Vista geral da Paradanta. Foto de Carlos Matos.
As mulheres da
Paradanta são o amparo da casa. Como são robustas e determinadas, as deusas
primordiais admiram-nas e protegem-nas. A sua aldeia fica encravada entre
montes atulhados de pinheiros nas faldas da serra da Gardunha, onde só é
possível cultivar estreitas leiras junto ao pontos mais profundos dos vales.
Por isso, sempre tiveram de obter complemento económico fora da pequena
agricultura de subsistência. Às vezes, em atividades inesperadas e até longe da
sua terra. São vistas desde sempre a carregar pesos à cabeça. Em grupo, em
rancho. Decididas, caminhando, balançando as ancas cheias. E como os deuses
gostam de contemplar o seu caminhar! Talvez por isso as tenham colocado ali, na
Paradanta, para lhes fruírem a atividade, em vez da rigidez de antanho.
Na década de 40, era
comum vê-las a carregar caldeiros cheios de pedras com volfrâmio. O dinheiro do
minério já lhes permitia comprar alguma massa ou arroz na venda da aldeia.
Todas se lembravam e queriam afastar os tempos penosos da Guerra Civil de Espanha,
com racionamentos e contrabandos. Os homens manejavam as enxadas a esburacar
terrenos, e as picaretas a desfazer calhaus, um pouco por todos os montes das
redondezas, onde vissem ou suspeitassem encontrar o apetecido minério negro e
brilhante. Elas enchiam as vasilhas, punham-nas à cabeça e pelo meio dos
pinheiros, dos matos, das pedras, por fim por veredas, carregavam-nas até
pontos combinados, onde as mulas podiam chegar. De etapa em etapa, o minério lá
acabava por chegar aos Aliados. E aos Nazis. O comércio não tem ideologia. Umas
atrás das outras, em filas espontâneas, abanando as ancas, iam e vinham
lançando um ou outro canto com temática de igreja, mas reconforto pagão. Por
vezes, Atena apiedava-se do esforço brutal das suas amadas paradantenses e,
disfarçada como uma delas, ajudava-as, sem que elas percebessem. E afugentava
algum condutor de mulas que, fiado no ermo dos pinhais, se preparasse para
abusar de alguma delas.
Na década de 50, com a
II Guerra acabada, já ninguém queria saber do volfrâmio. As mulheres da
Paradanta voltaram à agricultura, ou antes, ao trabalho sazonal nos grandes
terrenos planos a sul da serra, por conta de proprietários ou rendeiros. Os
homens iam para as grandes ceifas do Alentejo, elas ficavam-se por zonas não
tão distantes. Aí por princípios da primavera, ora um ora outro agricultor
aparecia na terra depois da missa de domingo e propunha o trabalho. O acordo
não tinha nada que negociar: era um terço da produção para todas. Por isso lhes
chamavam “terceiras”. Às vezes, já apalavradas de antemão, repetiam o lavrador
de um ano para o outro. Constituído o rancho, apresentavam-se ao trabalho
depois das ceifas, por meados de julho e mantinham-se até final de setembro.

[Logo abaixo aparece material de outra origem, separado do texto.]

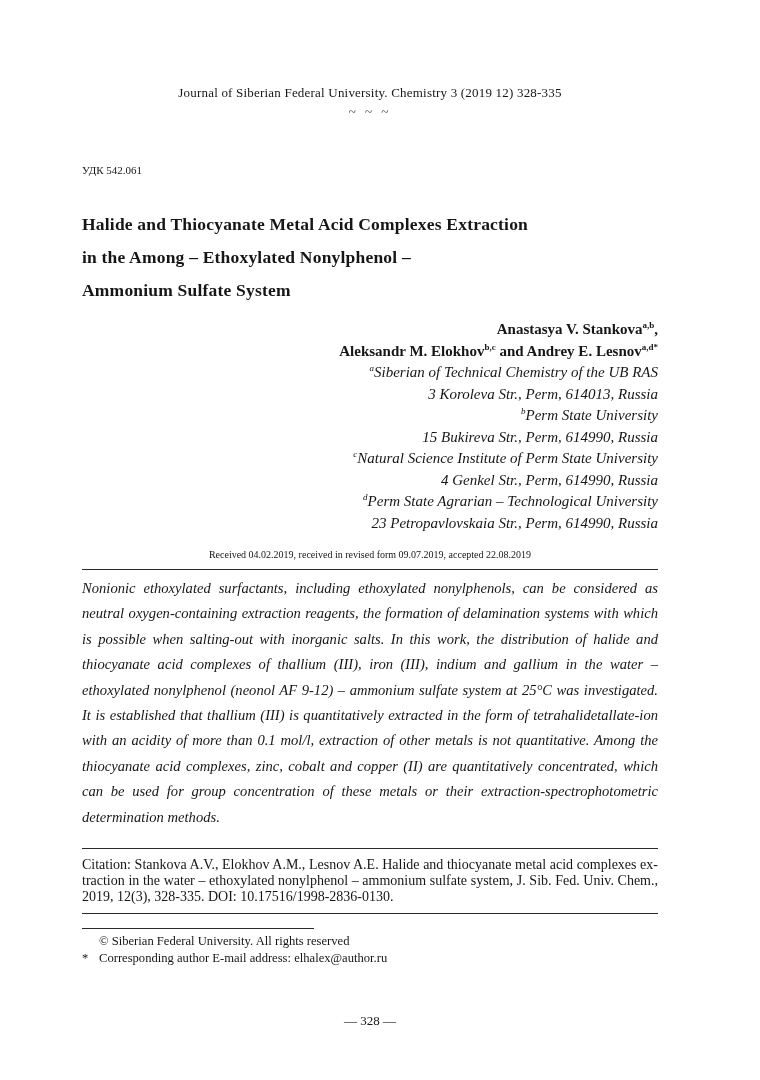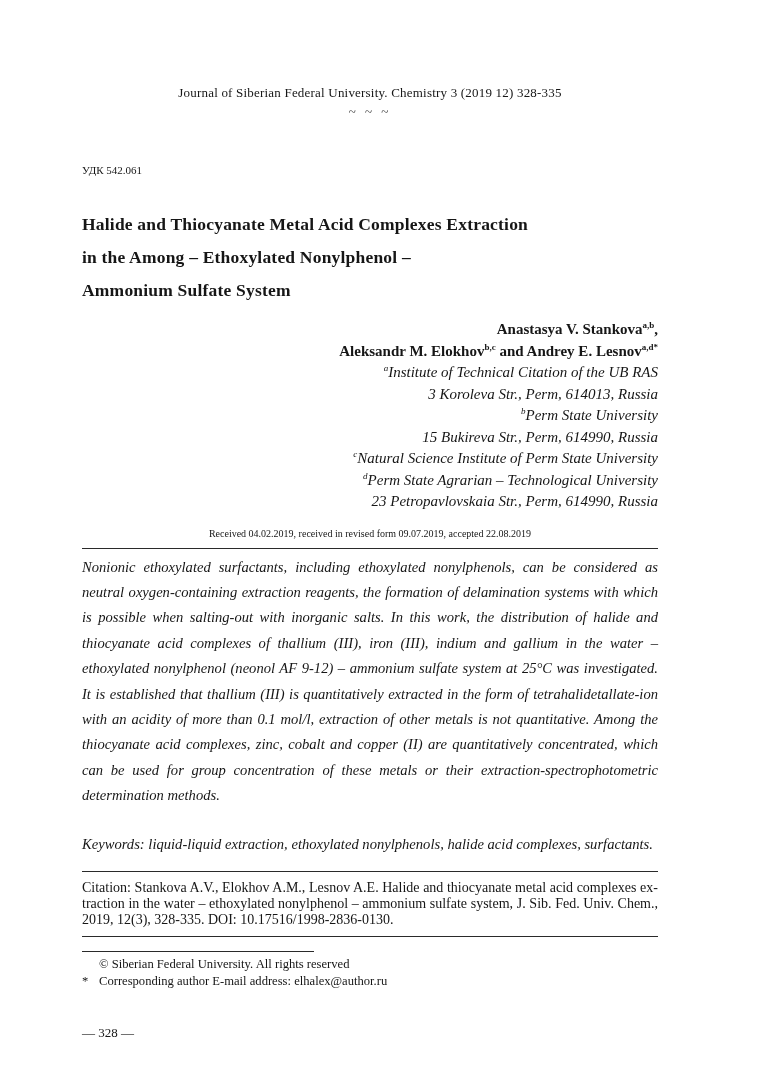"Institute of Technical Citation of" span { text: Institute of Technical Citation -> Siberian of Technical Chemistry }
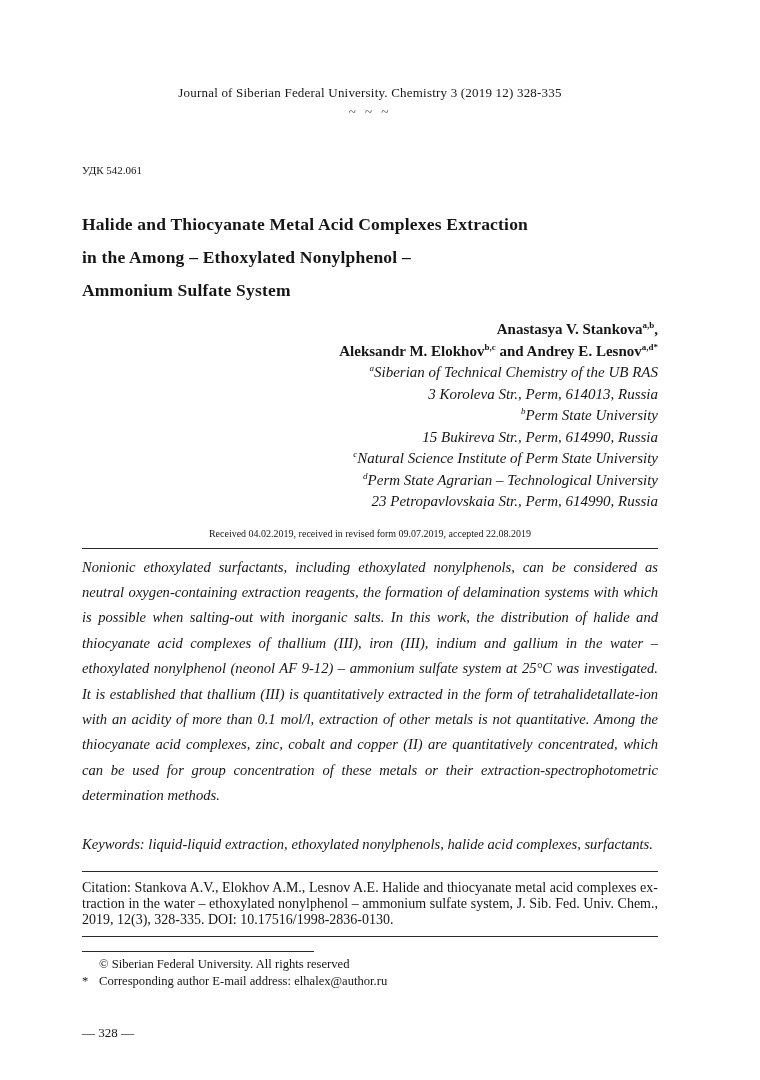"4 Genkel Str., Perm, 614990," div.affil-line { html: none -> <div><sup></sup><span>4 Genkel Str., Perm, 614990, Russia</span></div> }
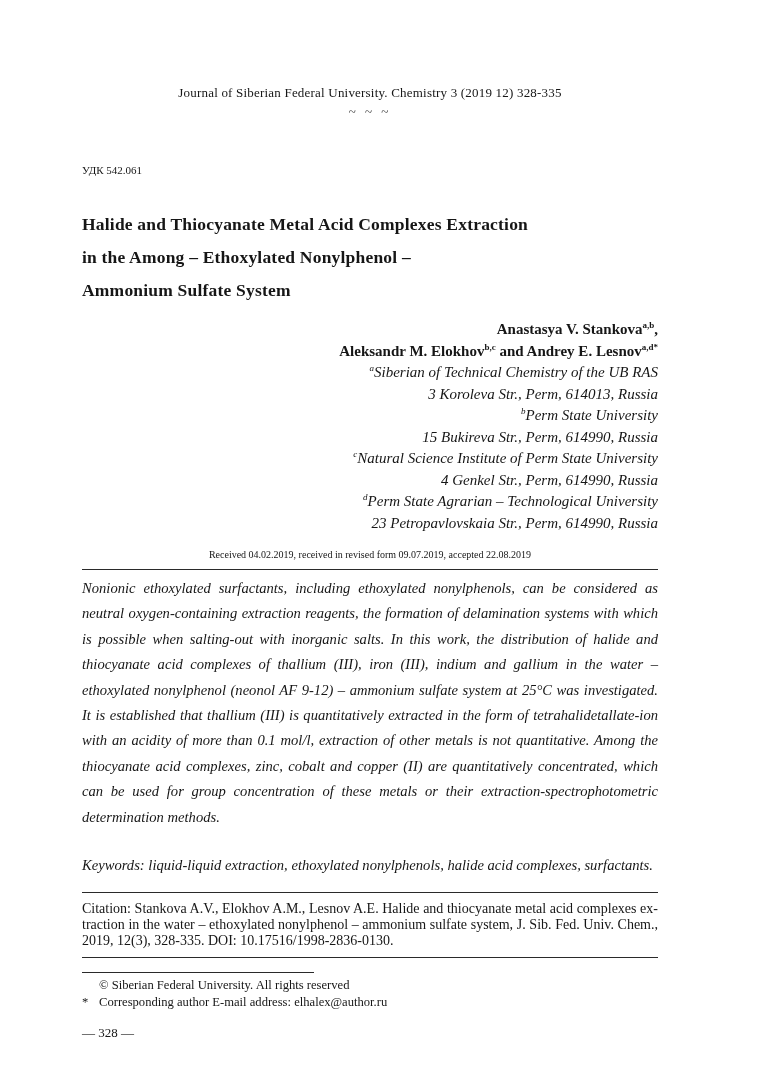"Keywords: liquid-liquid extraction," div.keywords { html: <div>Keywords: liquid-liquid extraction, ethoxylated nonylphenols, halide acid complexes, surfactants.</div> -> none }
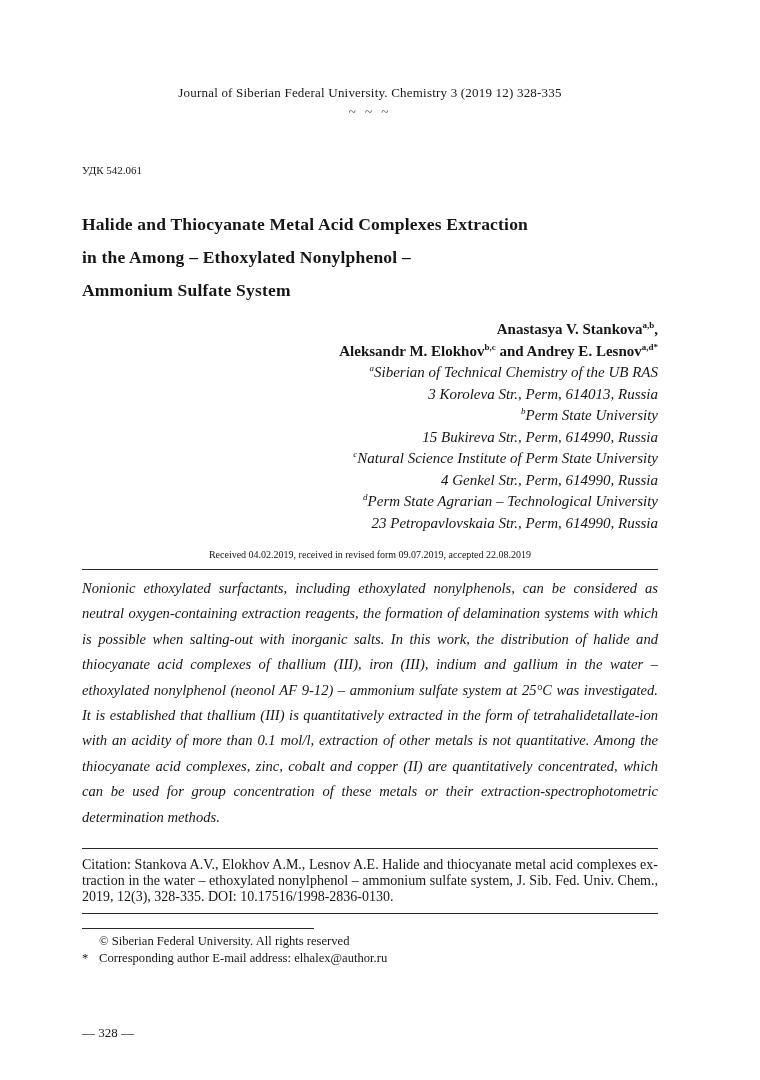"— 328 —" .page-number { bottom: 44px -> 56px; text-align: left -> center }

Regavam milhos, melancias e abóboras, colhiam a produção na altura certa,
ajudavam a transportá-la para as tulhas ou para a eira, descamisavam as
maçarocas, malhavam-nas, limpavam o grão. O trabalho mais demorado era o da
apanha do feijão frade. Extensões enormes eram calcorreadas em setembro,
feijoeiro a feijoeiro, colhendo as vagens maduras para as cestas e
descarregando-as no carro de vacas. Vendo-as em tão grandes penares de labuta
campestre, Deméter, disfarçada como uma delas, imiscuía-se frequentemente no
rancho, colhendo as vagens agilmente, aliviando a dureza da lida. A mais nova
estava encarregue de, ao longo do dia de calor inclemente, ir buscar água a
alguma fonte ou mina, numa bilha à cabeça, e dessedentá-las. Também era a
aguadeira que ia adiantando os cozinhados de todas, em panelinhas de ferro individuais.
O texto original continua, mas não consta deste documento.